Because the creator is ultimately responsible for marketing their brand, making sure they can do so well is important.

Building worlds of the future

As Kate explained to me, there’s been a general shift from institutions to individuals. Especially over the last year, we’ve seen a lot of people lose trust in societal institutions, and place more trust on individual people and personalities. 

This plays out well for digital creators, who are hard at work building entire worlds and communities for people to interact with. 

What’s important for them to ask themselves is what are they educating people about? What reality are they creating? “There’s a huge moral and philosophical question there,” Kate explained, “and part of what excites me is the idea that you can use digital media to attract a certain community, and then you can get that community to go do things in the real world.”

For Kate, the big question is, how do we take these digital communities offline?

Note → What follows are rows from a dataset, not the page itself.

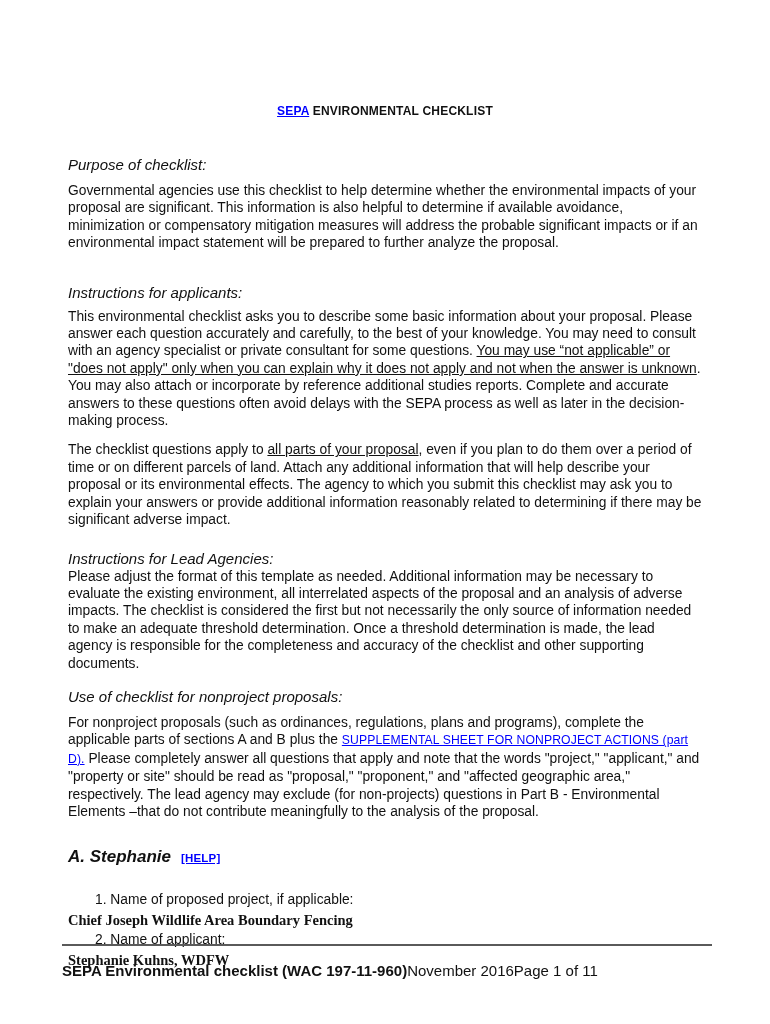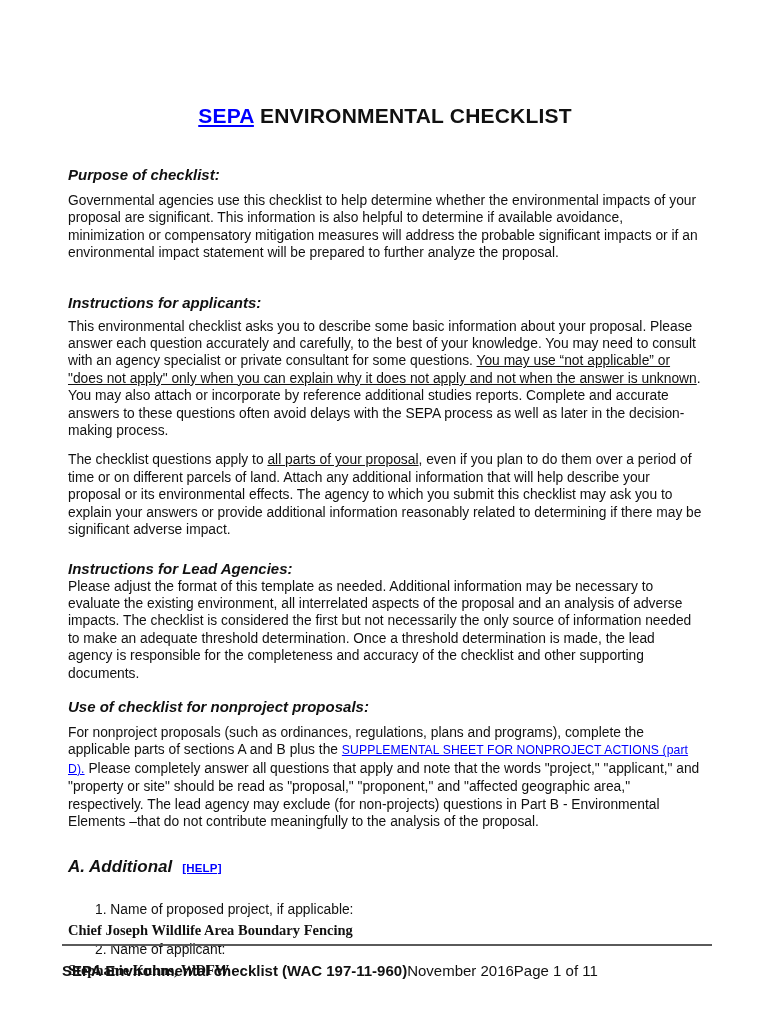--- a/index.html
+++ b/index.html
@@ -19,7 +19,7 @@
     margin: 0;
     padding-top: 104px;
     text-align: center;
-    font-size: 21px;
+    font-size: 12px;
     font-weight: bold;
     letter-spacing: 0.2px;
   }

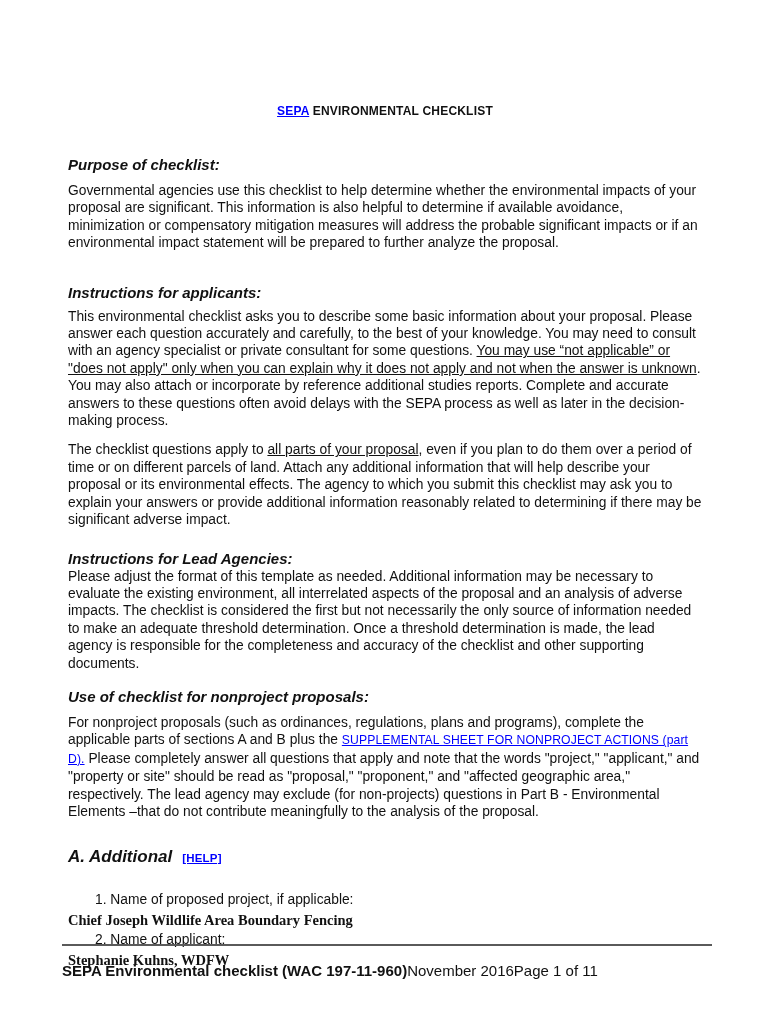--- a/index.html
+++ b/index.html
@@ -30,7 +30,7 @@
   }
   .section-heading {
     font-size: 15px;
-    font-weight: bold;
+    font-weight: normal;
     font-style: italic;
     margin: 0;
   }

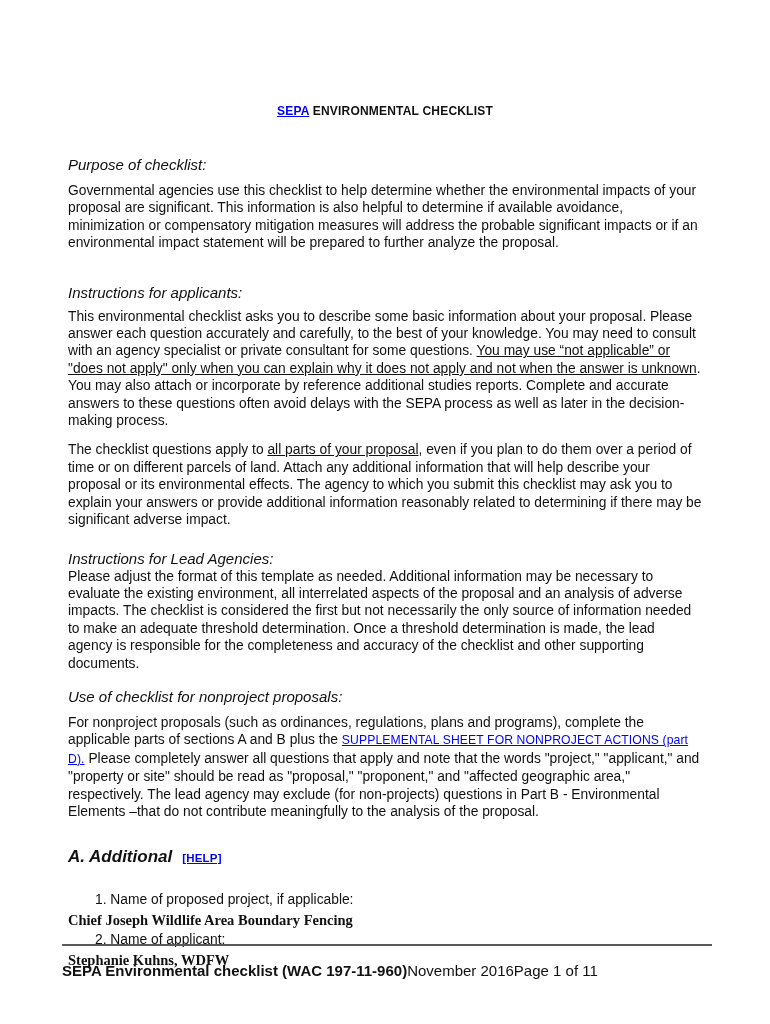--- a/index.html
+++ b/index.html
@@ -114,7 +114,7 @@
     <h2 class="section-heading h-nonproject">Use of checklist for nonproject proposals:</h2>
     <p class="para p-nonproject"><span>For nonproject proposals (such as ordinances, regulations, plans and programs), complete the applicable parts of sections A and B plus the </span><a class="doclink caps-link" href="#">SUPPLEMENTAL SHEET FOR NONPROJECT ACTIONS (part D).</a><span>  Please completely answer all questions that apply and note that the words "project," "applicant," and "property or site" should be read as "proposal," "proponent," and "affected geographic area," respectively. The lead agency may exclude (for non-projects) questions in Part B - Environmental Elements –that do not contribute meaningfully to the analysis of the proposal.</span></p>
 
-    <h2 class="bg-heading"><span>A.  Additional</span><a class="doclink help-link" href="#">[HELP]</a></h2>
+    <h2 class="bg-heading"><span>A.  Stephanie</span><a class="doclink help-link" href="#">[HELP]</a></h2>
 
     <div class="question q1">1.  Name of proposed project, if applicable:</div>
     <div class="answer a1">Chief Joseph Wildlife Area Boundary Fencing</div>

“All the attention is headed towards digital and you can leverage that attention to do powerful things in the world, not just build businesses and make money, but impact people's lives through these digital communities forming around creators.”– Kate Ward

From her perspective, the future of digital creators might hold potential similar to the massive enterprise that is the world of Disney, one that has wired our brains to think in specific ways since its inception. 

While the future of digital creators may not be on a macro-theme-park-level quite like Disney, Kate thinks we might see something akin to that through the real-life application of these creators’ micro-worlds, communities, and ideologies.